“Your grace and your love are wealth enough for me” (Loyola)

by | Apr 30, 2014 | Formation, Reflections

Vincent Eucharist

Third Sunday of Easter (A), May 4, 2014 – Acts 2, 14. 22-33; 1 Pt 1, 17-21; Lk 24, 13-35

You were ransomed … with the precious blood of Christ (1 Pt 1, 18-19)

Wrapped up in our worries and interests, we do not recognize the Risen One in the stranger who joins us. But if we listen to him and then invite him, tired like us from walking, to rest where there is a bit of bread and wine as well as an eave that may shelter us in our sleep (cf A caminar sin ti, Señor, no atino), the pilgrim will soon surprise us with a simple and rich food and open our eyes.

It is normal to have worries and be engrossed in reminiscences of hope and hopelessness. What is abnormal is to remain locked up in them and be without religion, without ties to God or neighbor.

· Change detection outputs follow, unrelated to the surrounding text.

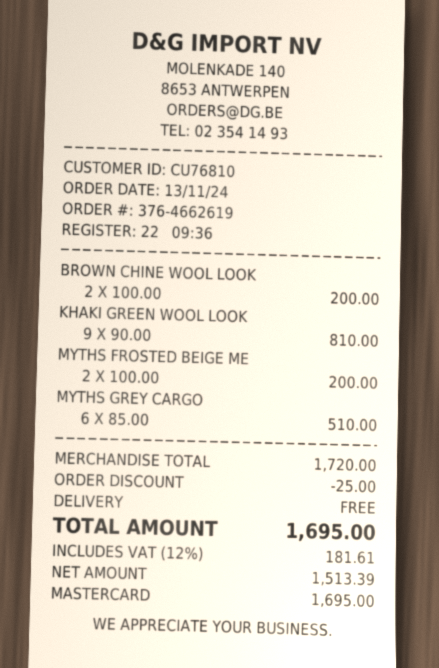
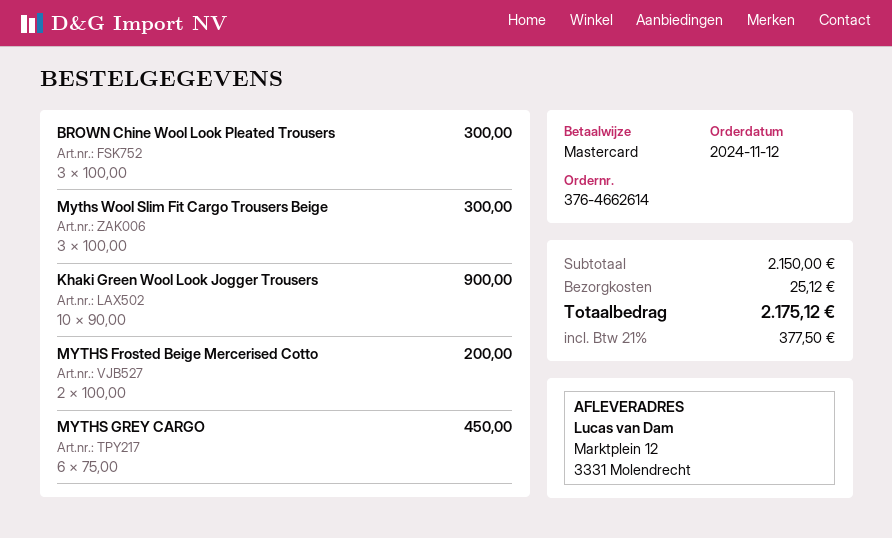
order number: 376-4662619 -> 376-4662614
order date: 2024-11-13 -> 2024-11-12
BROWN CHINE WOOL LOOK: 2 x 100.00 = 200.00 -> 3 x 100.00 = 300.00
KHAKI GREEN WOOL LOOK: 9 x 90.00 = 810.00 -> 10 x 90.00 = 900.00
MYTHS GREY CARGO: 6 x 85.00 = 510.00 -> 6 x 75.00 = 450.00
Myths Wool Slim Fit Cargo Trousers Beige: none -> 3 x 100.00 = 300.00
subtotal: 1720.00 -> 2150.00
discount: 25.00 -> none
shipping: 0.00 -> 25.12
tax: 12% = 181.61 -> 21% = 377.50
total: 1695.00 -> 2175.12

This closeness was touched on during the general audience last April 23. According to Pope Francis, we seek the living among the dead “when we shut ourselves in any form of selfishness or self-complacency; when we allow ourselves to be seduced by worldly powers and by the things of this world, forgetting God and neighbor; when we place our hope in worldly vanities, in money, in success.”

And already in the 17th century St. Vincent de Paul urged missionaries: “Let us go and be about serving the poor with a new love …, recognizing before God that they are our lords and masters” (Coste XI 393). Genuine missionaries do not shut themselves in their security, nor do they say in self-congratulation, “It is I who have done this good work,” for every good should be attributed to God’s grace (Coste XII 92; CM Common Rules XII 3, 4, 14; Coste VII 98, 289).

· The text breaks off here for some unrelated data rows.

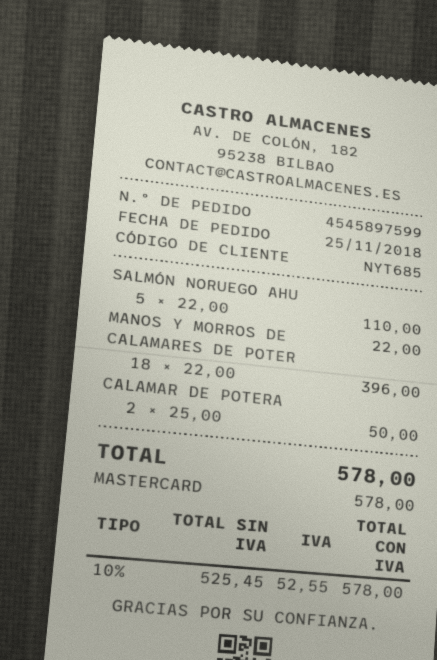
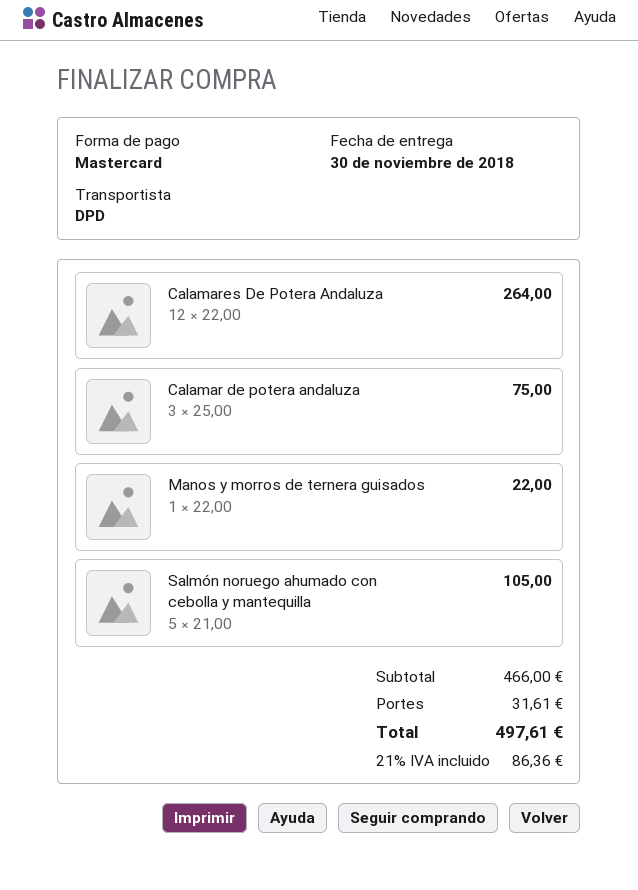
SALMÓN NORUEGO AHU: 5 x 22.00 = 110.00 -> 5 x 21.00 = 105.00
CALAMARES DE POTER: 18 x 22.00 = 396.00 -> 12 x 22.00 = 264.00
CALAMAR DE POTERA: 2 x 25.00 = 50.00 -> 3 x 25.00 = 75.00
shipping: none -> 31.61
tax: 10% = 52.55 -> 21% = 86.36
total: 578.00 -> 497.61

Both the papal catechesis and the Vincentian talks are surely based on Scriptures, in the account of the disobedience of Adam and Eve, for example, and in the parables of the rich fool and of the rich man and Lazarus. The parables indicate that self-centeredness is clearly revealed in the love of money. Hence, if we remain foolish and slow of heart to believe Scriptures, we will always be in danger of falling into the clutches of havoc-wreaking greed.

Greed is the root of all evils: idolatry—worshiping goods bearing the image of worldly rulers, rather than the Highest Good that created humans beings in its image, the belief that money is almighty, it talks (which Citizens United and McClutcheon seem to confirm, with U.S. Supreme Court decisions being based on inviolable freedom of speech); the traitorous heresy that opposes Mary Magdalene’s gesture and pits concern for the poor against concern for the Savior of the poor; injustices that give rise to war, poverty, sex slavery and marginalization.

But if we clothe ourselves with tender compassion, we will not harvest the bitter fruits of greed. We will discern the body of Christ, and so we will not eat and drink judgment on ourselves. His presence will fill us with joy and wonder.